37 A.D.: Caligula becomes Emperor of the Roman Empire upon the death of his great uncle, Tiberius.
44BC: Julius Caesar, dictator of the Roman Republic, is stabbed to death** by a cabal of Roman senators. According to Plutarch, Caesar was warned by a seer to be on his guard against a great peril on the Ides of March. On his way to the Theater of Pompey (where he would be assassinated), Caesar saw the seer and joked, “Well, the Ides of March have come,” to which the seer replied, “Ay, they have come, but they are not gone.”

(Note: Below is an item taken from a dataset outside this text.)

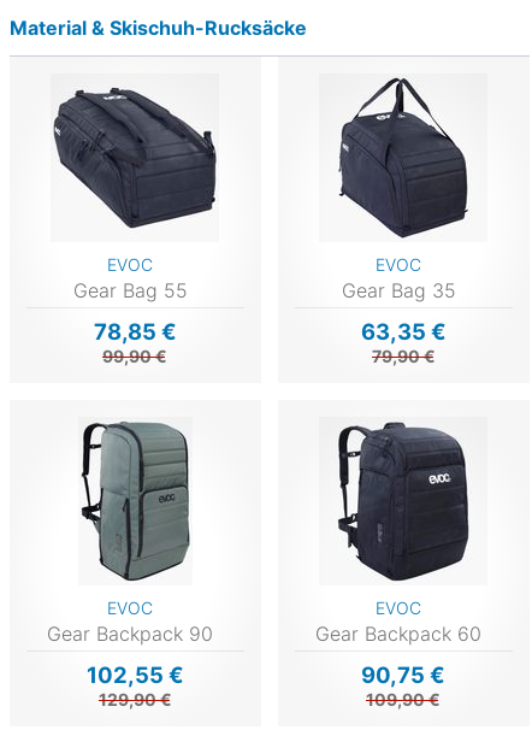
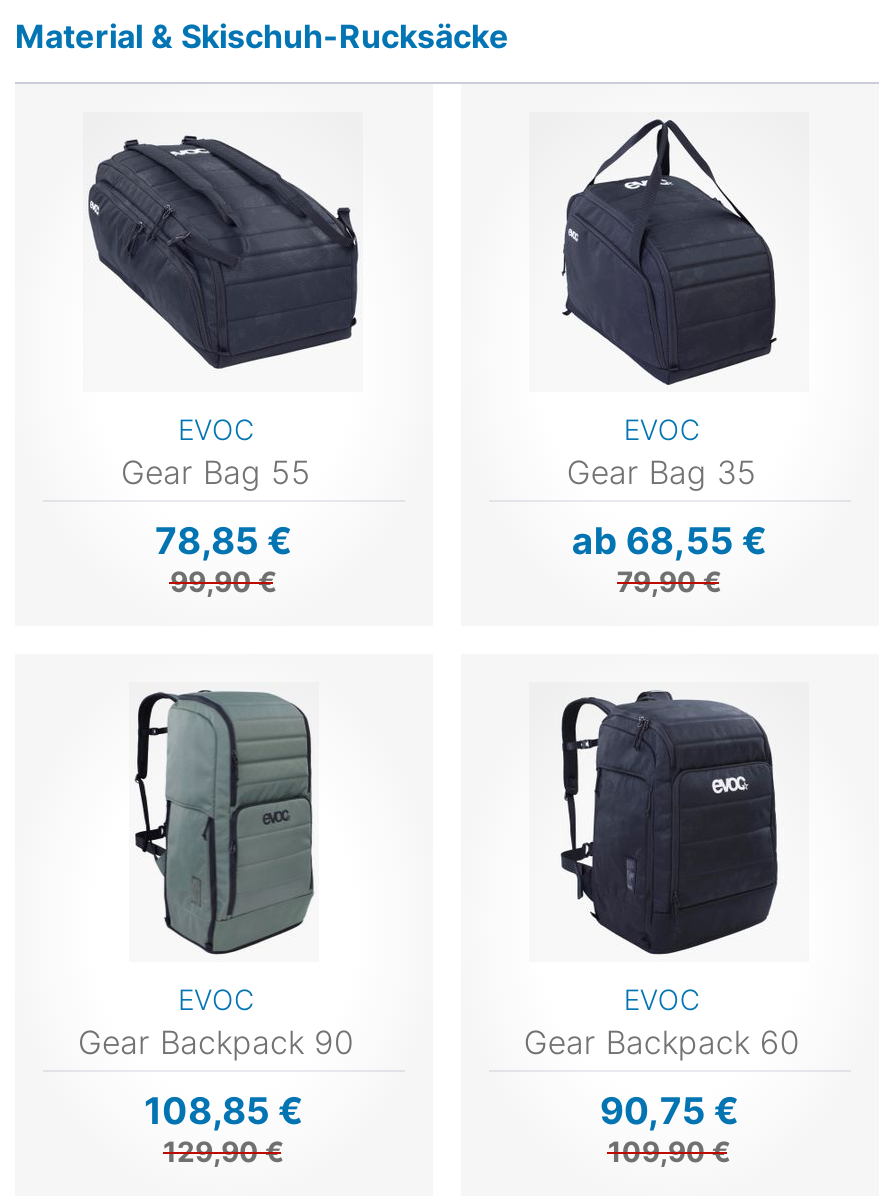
[361,318,446,345] 63,35 € -> [572,518,768,562] ab 68,55 €
[87,662,184,688] 102,55 € -> [144,1089,304,1133] 108,85 €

460 A.D.: Death of Patrick* of Ireland. Patrick was son of a deacon and grandson of a priest in Roman Britain. He was kidnapped by Irish brigands when he was 16, and was held as a slave in the western part of the island, until the voice of a dream [funny- my fingers originally wrote “dram”] told him to escape back to Britain and take orders as a priest. He did, and after a time he saw another vision, this time imploring him to return to Ireland to spread the Gospel. Patrick did his holy work among the pagan Celts, preaching and converting to Christianity people of all classes and stations. He used the shamrock as an aid to teach the doctrine of the Trinity, he baptized thousands of people, ordained priests, converted wealthy women and the sons of royalty. He lead what became the first bloodless conversion of essentially an entire people to Christianity. March 17s celebration of his life began as a feast day in the early 17th century, was first celebrated in the New World in Boston in 1737. The day also served as a one-day respite from Lent, the forty-day period of fasting.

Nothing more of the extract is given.